Die Überwinterung der Europäischen Landschildkröten ist genau genommen eine Winterstarre (Hibernation) und zwingt uns Warmblüter Mensch, die Gefühle und das dadurch entstehende Mitleid für diese armen Kreaturen, die jetzt für Wochen und Monate im kalten Keller verbringen müssen, ganz ohne Nahrung und Licht, auszuschalten und dafür den Kopf einzusetzen. Die Angst der Menschen schadet und quält die Schildkröte.
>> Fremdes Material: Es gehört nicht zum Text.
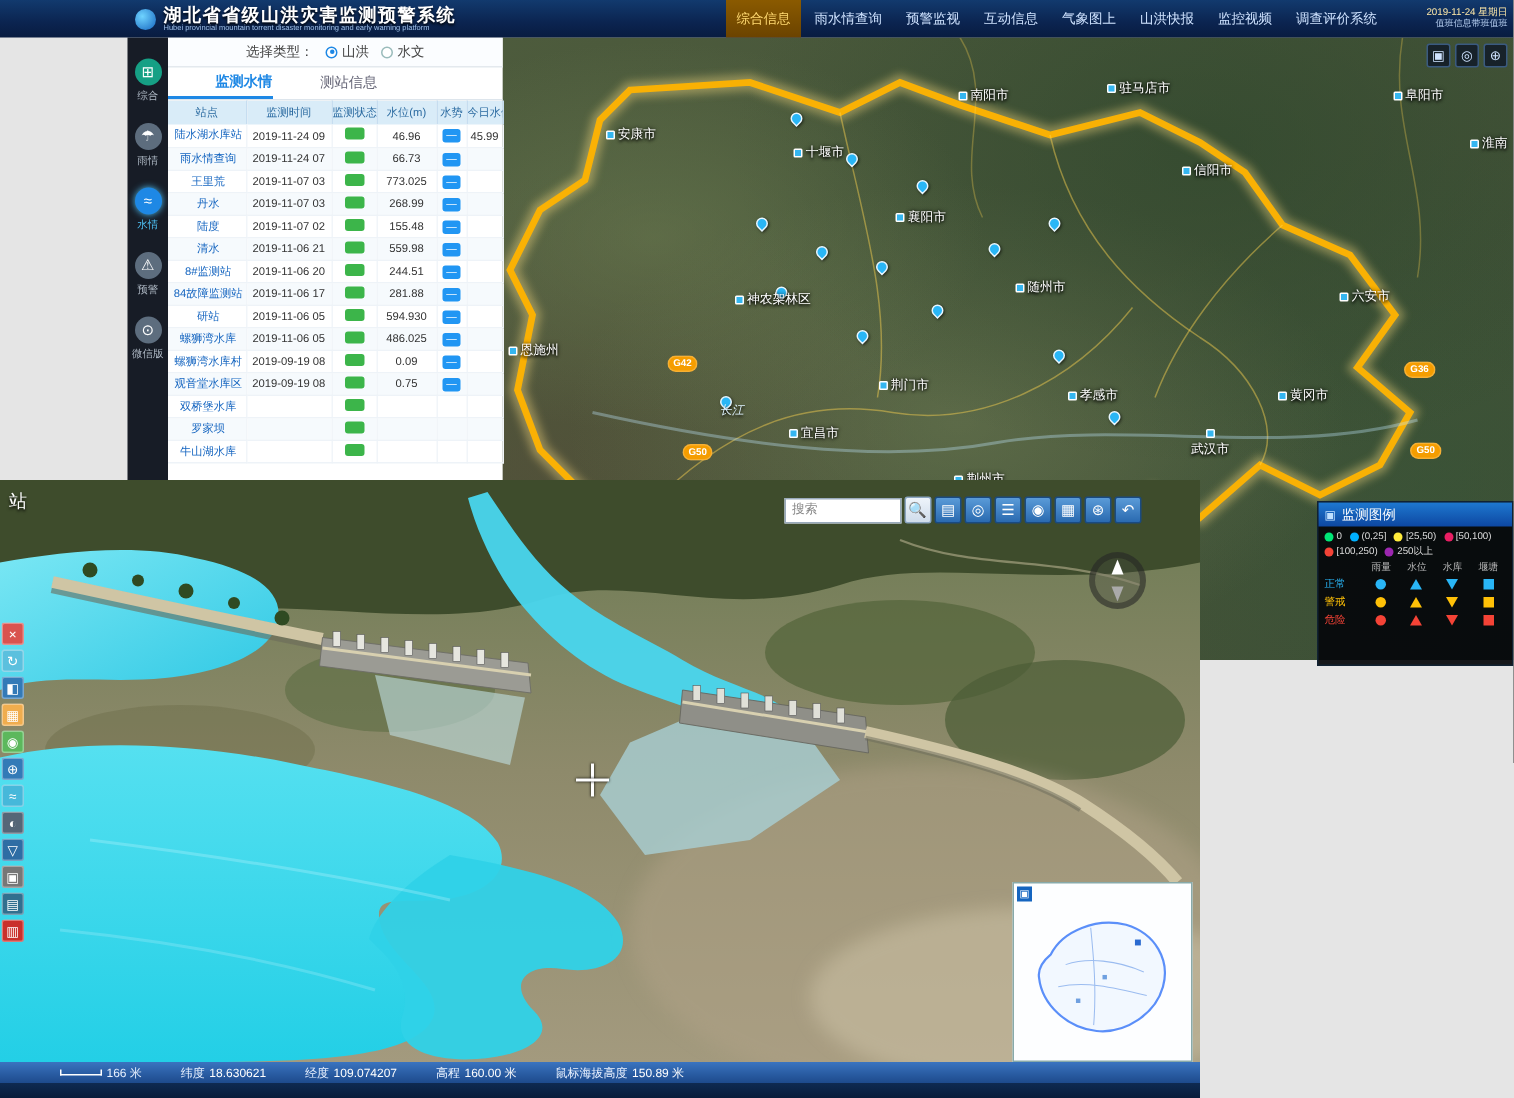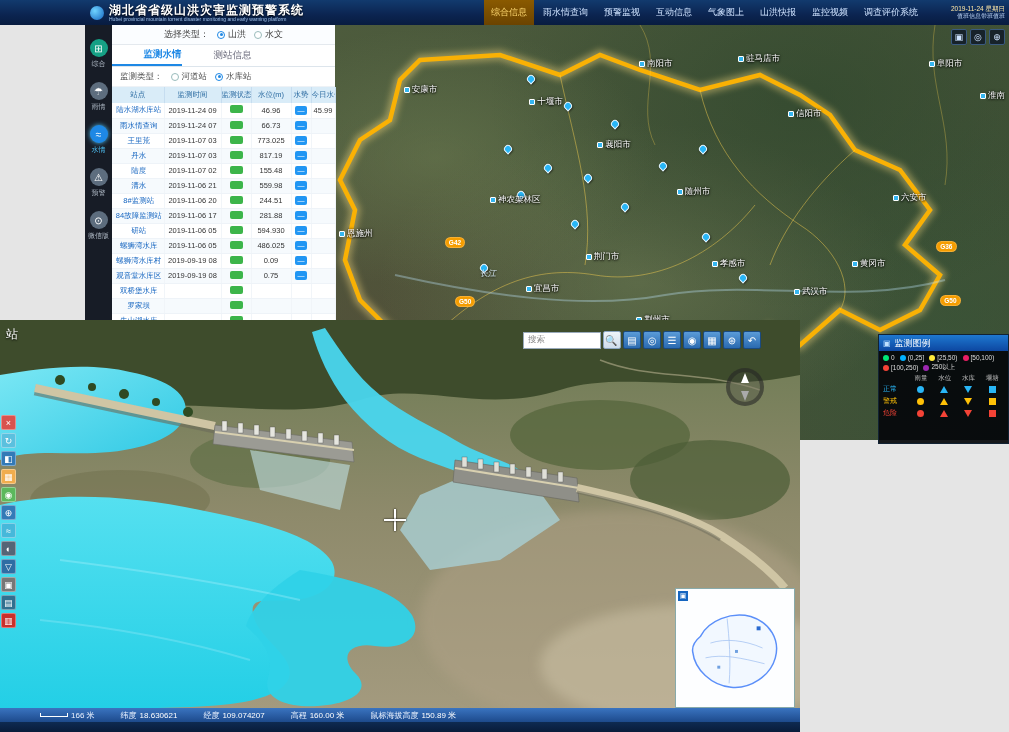--- a/index.html
+++ b/index.html
@@ -201,17 +201,6 @@
     <div class="p-tabs">
       <div class="p-tab active">监测水情</div>
         <div class="p-tab">测站信息</div>
-    </div>
-    <div class="p-type">
-      <span>监测类型：</span>
-      <span class="radio">
-          <i class="rdot"></i>
-          <span>河道站</span>
-        </span>
-        <span class="radio active">
-          <i class="rdot"></i>
-          <span>水库站</span>
-        </span>
     </div>
     <table class="grid">
       <colgroup>

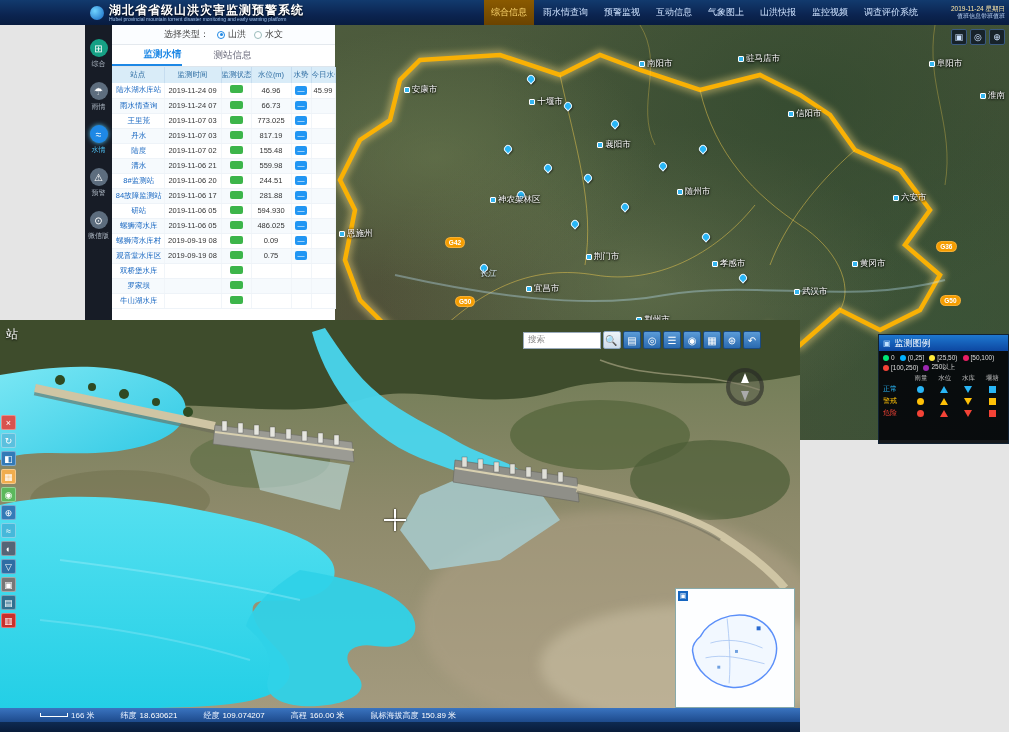--- a/index.html
+++ b/index.html
@@ -250,7 +250,7 @@
             <td class="c-name">丹水</td>
             <td>2019-11-07 03</td>
             <td><span class="badge-ok"></span></td>
-            <td>817.19</td>
+            <td>268.99</td>
             <td><span class="trend">—</span></td>
             <td></td>
           </tr>

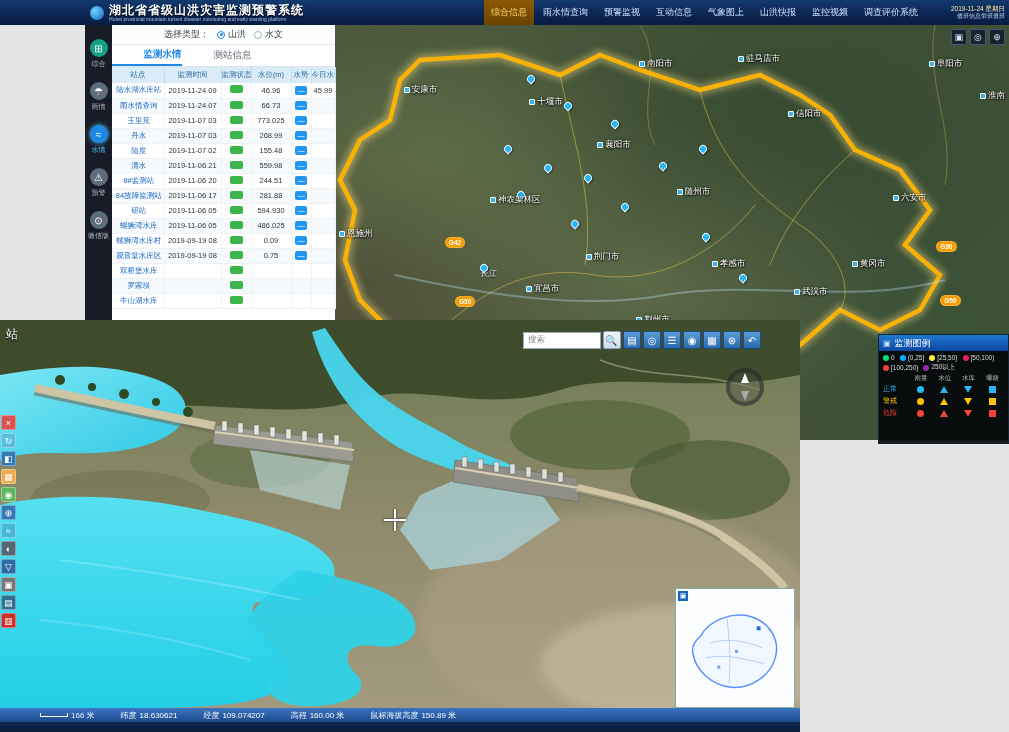--- a/index.html
+++ b/index.html
@@ -445,7 +445,7 @@
         <i class="city-marker"></i>
         <span class="city-lbl">宜昌市</span>
       </span>
-      <span class="city" style="left: 68.7%; top: 63.9%;">
+      <span class="city" style="left: 68.7%; top: 63.9%; flex-direction: column;">
         <i class="city-marker"></i>
         <span class="city-lbl">武汉市</span>
       </span>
Bereits im Laufe des Monats August, wenn wir hier noch hochsommerliche Temperaturen haben, schaltet der Organismus der Schildkröte bereits auf die Vorbereitung für den Winterschlaf um. Die Fette werden anders gespeichert und es werden die Reserven für den bevorstehenden Winterschlaf "gebunkert". Aufgrund der immer kürzer werdenden Tage und die immer größer werdenden Temperaturgefälle zwischen Tag und Nacht bereiten sich die Tiere unwillkürlich darauf vor. Sie können beobachten, daß die Tiere immer träger werden, daß die Freßlust ständig mehr abnimmt und die Tiere sich öfters und früher verkriechen und nicht mehr soviel und so lange "auf den Beinen" sind. Sollte das Wetter im Monat September bereits sehr schlecht sein, schalte ich für einige Stunden eine Wärmelampe ein, damit die Tiere noch am Futter bleiben (Näheres zu Beleuchtungsmittel siehe Terrarienhaltung).
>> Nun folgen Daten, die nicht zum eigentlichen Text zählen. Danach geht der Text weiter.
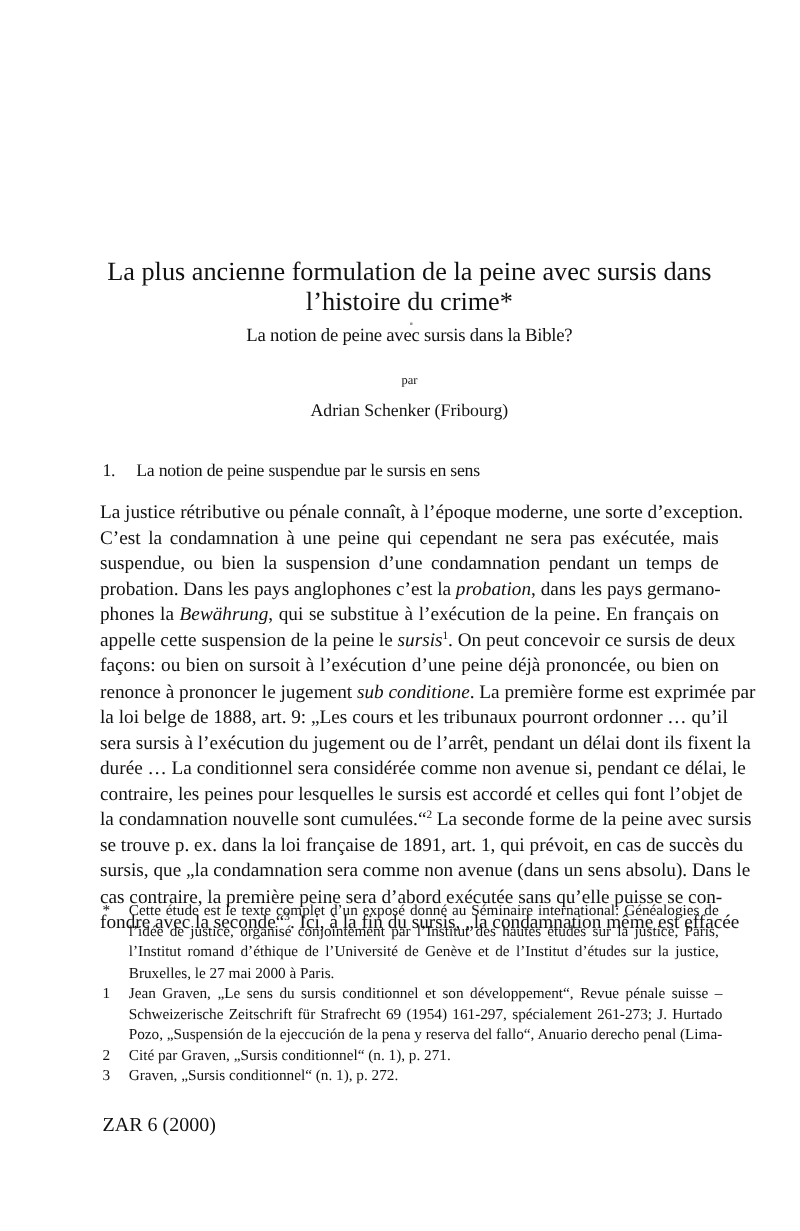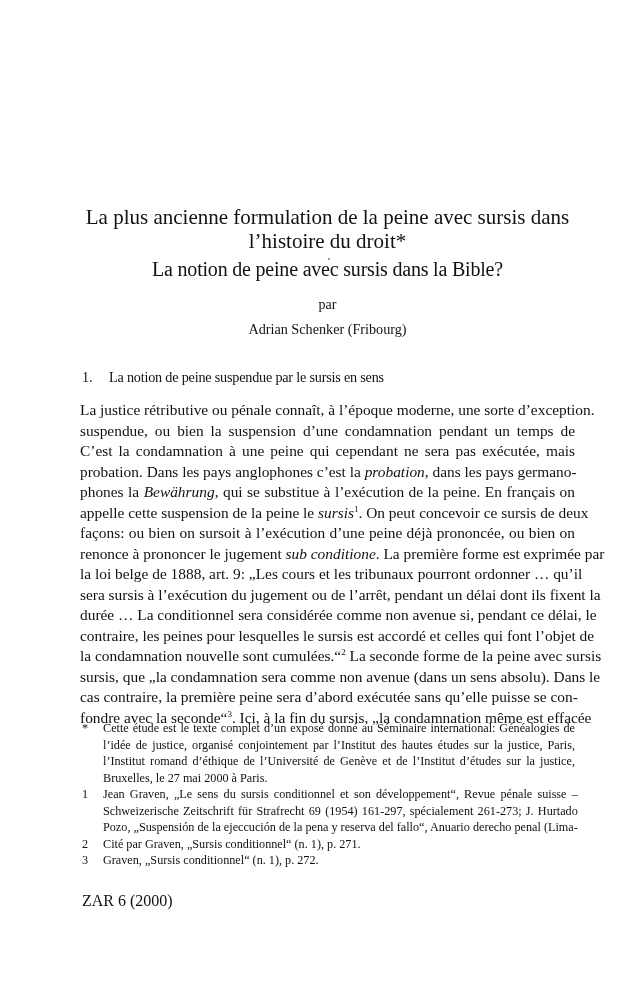--- a/index.html
+++ b/index.html
@@ -35,7 +35,7 @@
 <div class="page">
   <div class="title">
     <div>La plus ancienne formulation de la peine avec sursis dans</div>
-    <div>l’histoire du droit*</div>
+    <div>l’histoire du crime*</div>
   </div>
   <div class="dot"></div>
   <div class="subtitle">La notion de peine avec sursis dans la Bible?</div>

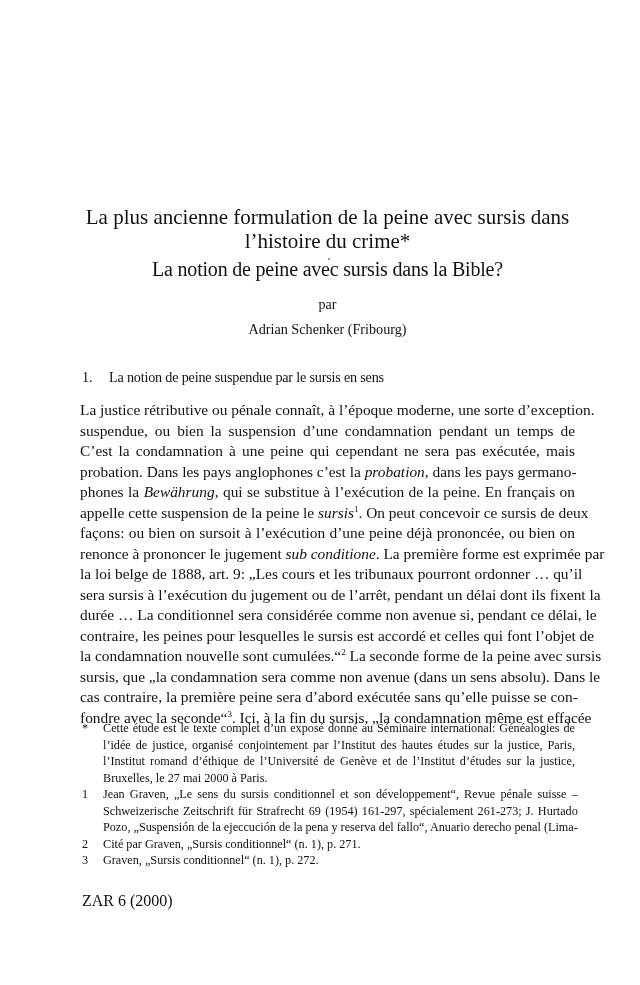--- a/index.html
+++ b/index.html
@@ -9,7 +9,7 @@
   .title { position: absolute; left: 80px; width: 495px; top: 205px; text-align: center;
            font-size: 21px; line-height: 24px; }
   .subtitle { position: absolute; left: 80px; width: 495px; top: 260px; text-align: center;
-              font-size: 20px; line-height: 18px; letter-spacing: -0.2px; }
+              font-size: 15px; line-height: 18px; letter-spacing: -0.2px; }
   .par { position: absolute; left: 80px; width: 495px; top: 296px; text-align: center;
          font-size: 14px; line-height: 18px; }
   .author { position: absolute; left: 80px; width: 495px; top: 320px; text-align: center;

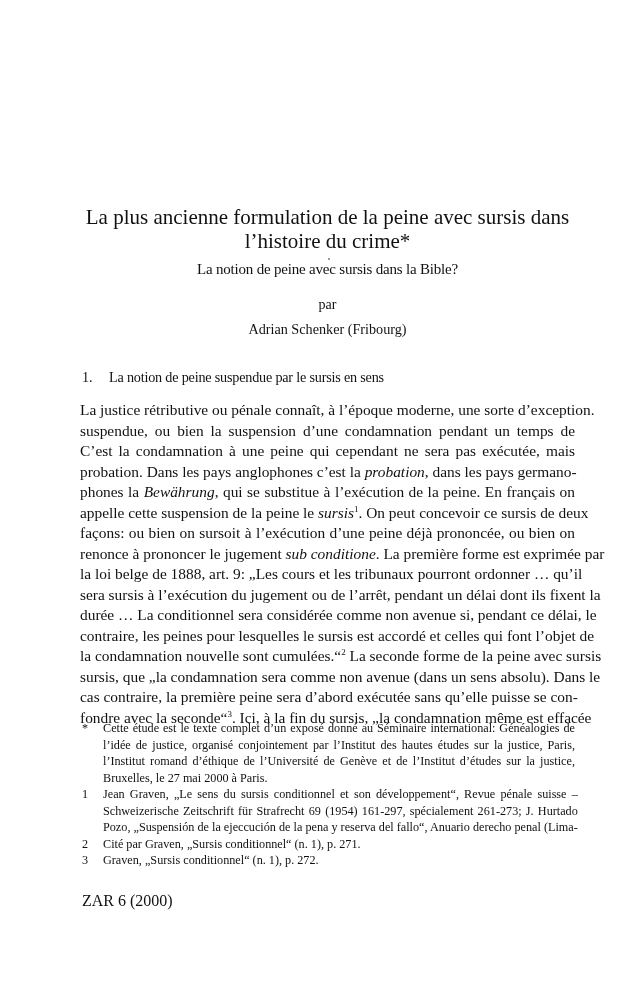--- a/index.html
+++ b/index.html
@@ -11,7 +11,7 @@
   .subtitle { position: absolute; left: 80px; width: 495px; top: 260px; text-align: center;
               font-size: 15px; line-height: 18px; letter-spacing: -0.2px; }
   .par { position: absolute; left: 80px; width: 495px; top: 296px; text-align: center;
-         font-size: 14px; line-height: 18px; }
+         font-size: 10px; line-height: 18px; }
   .author { position: absolute; left: 80px; width: 495px; top: 320px; text-align: center;
             font-size: 14.2px; line-height: 18px; }
   .section { position: absolute; left: 82px; top: 368px; font-size: 14.2px; line-height: 18px; letter-spacing: -0.2px; }

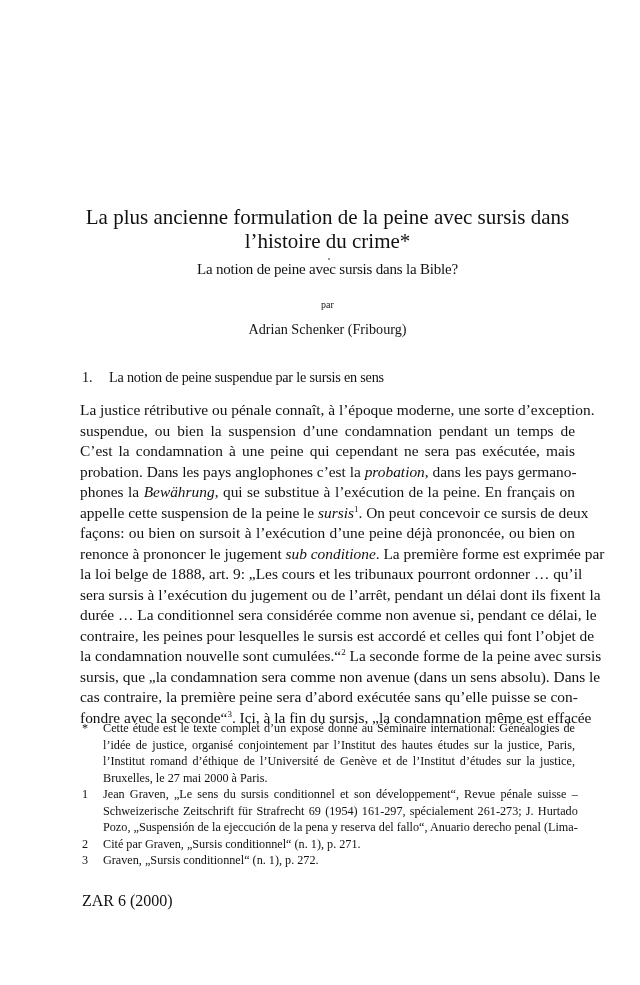--- a/index.html
+++ b/index.html
@@ -48,8 +48,8 @@
 
   <div class="body" id="body">
       <span class="line">La justice rétributive ou pénale connaît, à l’époque moderne, une sorte d’exception.</span>
+      <span class="line">C’est la condamnation à une peine qui cependant ne sera pas exécutée, mais</span>
       <span class="line">suspendue, ou bien la suspension d’une condamnation pendant un temps de</span>
-      <span class="line">C’est la condamnation à une peine qui cependant ne sera pas exécutée, mais</span>
       <span class="line"><span>probation. Dans les pays anglophones c’est la </span><i>probation</i><span>, dans les pays germano-</span></span>
       <span class="line"><span>phones la </span><i>Bewährung</i><span>, qui se substitue à l’exécution de la peine. En français on</span></span>
       <span class="line"><span>appelle cette suspension de la peine le </span><i>sursis</i><sup>1</sup><span>. On peut concevoir ce sursis de deux</span></span>

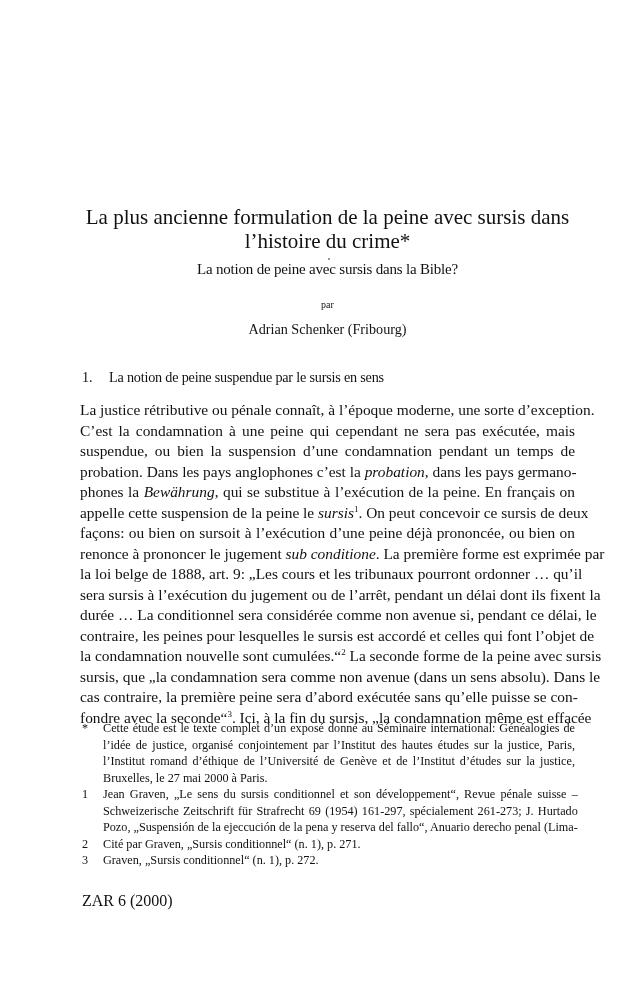--- a/index.html
+++ b/index.html
@@ -60,6 +60,7 @@
       <span class="line">durée … La conditionnel sera considérée comme non avenue si, pendant ce délai, le</span>
       <span class="line">contraire, les peines pour lesquelles le sursis est accordé et celles qui font l’objet de</span>
       <span class="line"><span>la condamnation nouvelle sont cumulées.“</span><sup>2</sup><span> La seconde forme de la peine avec sursis</span></span>
+      <span class="line">se trouve p. ex. dans la loi française de 1891, art. 1, qui prévoit, en cas de succès du</span>
       <span class="line">sursis, que „la condamnation sera comme non avenue (dans un sens absolu). Dans le</span>
       <span class="line">cas contraire, la première peine sera d’abord exécutée sans qu’elle puisse se con-</span>
       <span class="line"><span>fondre avec la seconde“</span><sup>3</sup><span>. Ici, à la fin du sursis, „la condamnation même est effacée</span></span>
Ich empfehle im Frühbeet/Unterkunft eine Heizung in Form eines preisgünstigen Keramik- oder Infrarotstrahlers (siehe friss-mich) einzubauen, da die Nächte in den Monaten September/Oktober bereits frostig werden können. Es ist absolut sinnvoll darauf zu achten, daß die Nachttemperaturen im September sich in der Unterkunft auf ca. 15 Grad halten, damit die Tiere nicht vorzeitig in die Winterruhe "fallen".

Im Laufe des Oktobers werden Sie von Ihren Tieren nicht mehr viel zu sehen bekommen. Sie verbuddeln sich im Substrat ihrer Unterkunft. Die eine früher, die andere später.